Decades ago, Congress banned the U.S. Department of Health and Human Services from spending federal money on a national patient number identification system. This left health care companies to maintain their own system for patient identification, matching, and data updates. As the number of firms that handle patient health care data grows, it has become increasingly more challenging to ensure that data is current, accurate, and correctly matched to the patient.
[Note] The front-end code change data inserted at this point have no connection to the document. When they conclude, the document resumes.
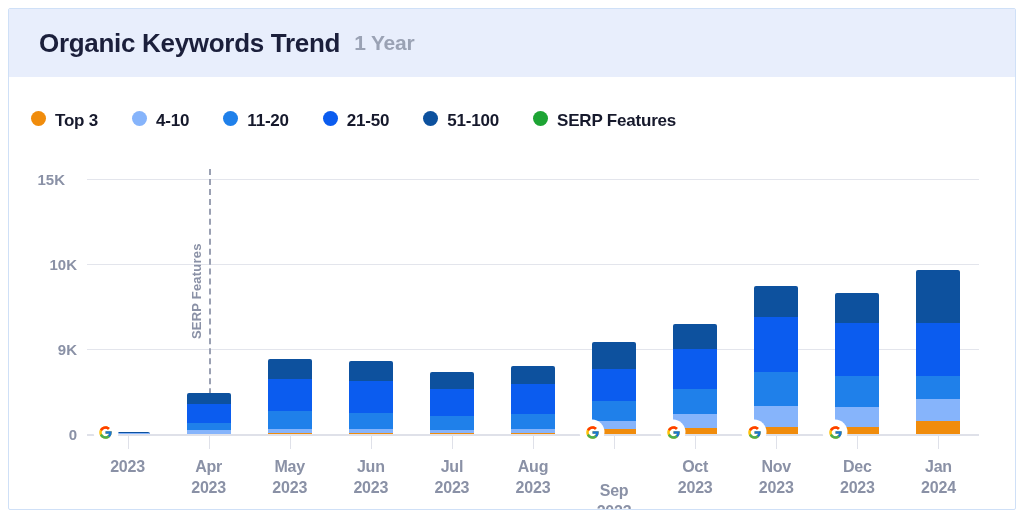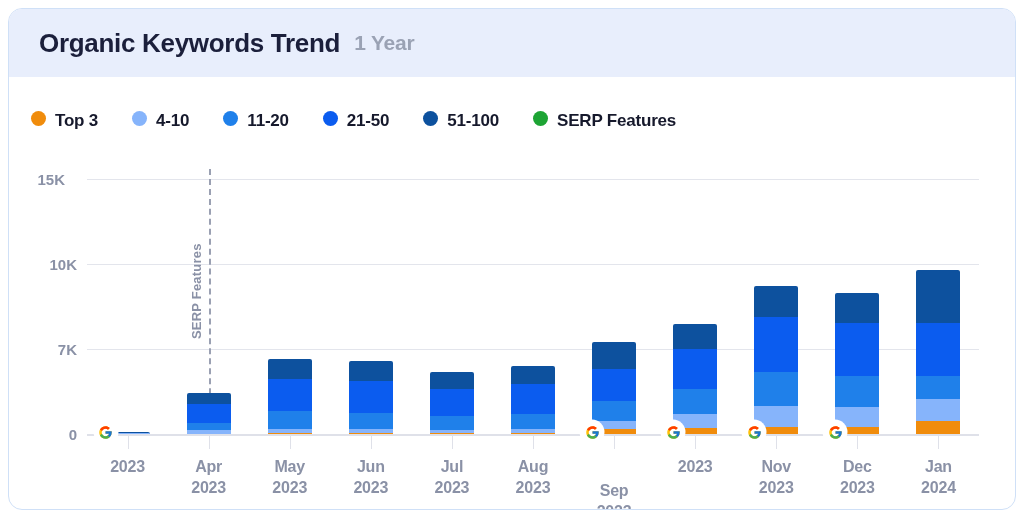"Organic Keywords Trend" .card { border-radius: 14px -> 2px }
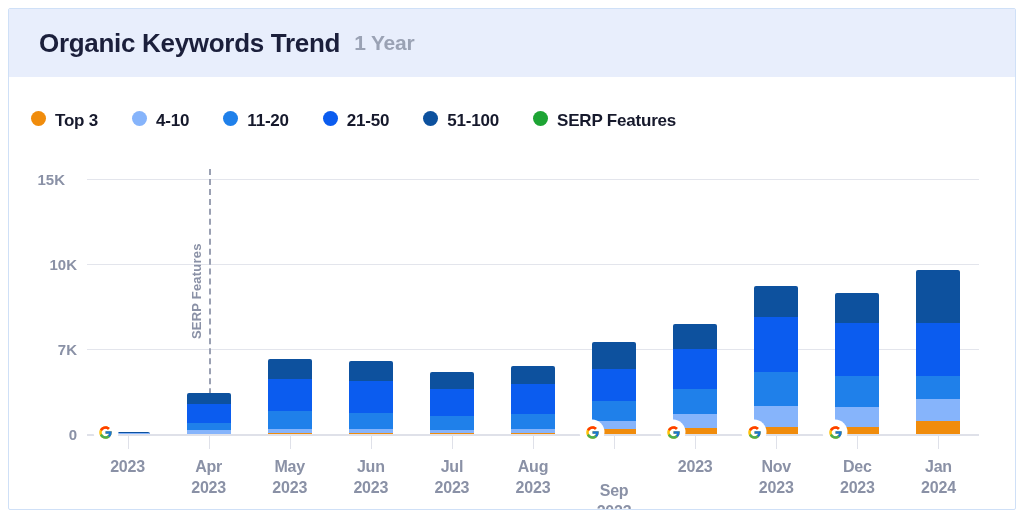"7K" div.y-label { text: 7K -> 9K }
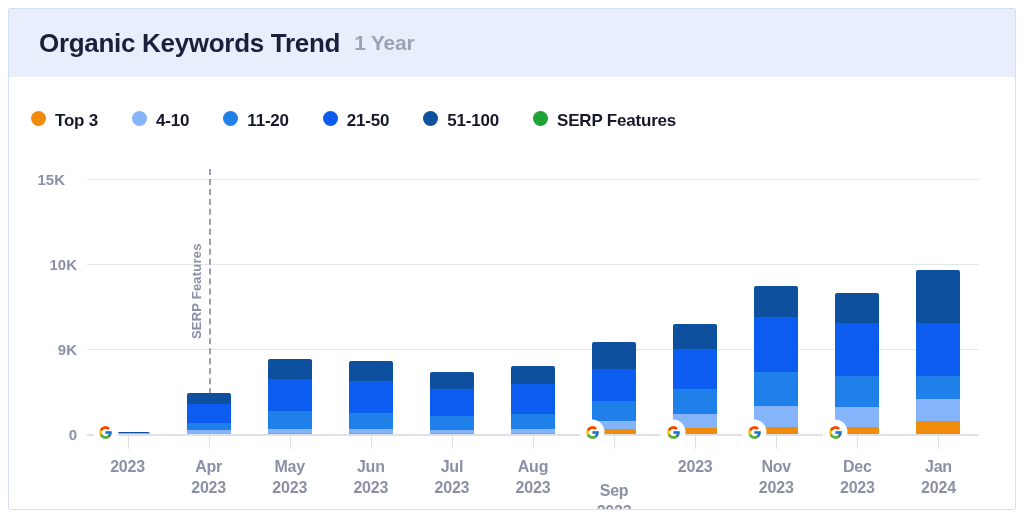"Oct" div { html: none -> <div>Oct</div> }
To address this patient-matching problem, the Office of the National Coordinator for Health Information Technology (ONC) has collaborated with the CMMI Institute to develop the Patient Demographic Data Quality (PDDQ) Framework.
The Patient Data Problem
Incomplete, inaccurate, and mismatched health care data within and across health care companies leads to misdiagnoses, treatment errors, and other patient safety issues. In addition, inconsistently matched health records can create privacy and security concerns. In response to this growing risk, ONC and CMMI Institute came up with a way to “support health systems, large practices, health information exchanges, and payers in improving their patient demographic data quality” through the PDDQ Framework.
The Framework Solution
The goal of the PDDQ Framework is to increase the accuracy and improve the completeness of patient health records, working toward improved patient safety and data security within and between health care companies. The framework helps healthcare organizations (HCOs) determine where, how, and who creates and modifies patient information. This enables HCOs to assess how they currently manage data, identify gaps, and develop a concrete path to better data quality and management. Through the PDDQ Framework, HCOs can accomplish goals like standardizing demographic attributes and best practices for capturing and identify quality patient data.
Additional PDDQ Benefits
Through the process of implementing the PDDQ Framework, HCOs can harness benefits in addition to improved patient safety and data quality. Processes such as auditing, gap identification, and sound data management practice implementation provide companies with better data for analytics, better data security, and a sense of shared responsibility internally and throughout the health care sector.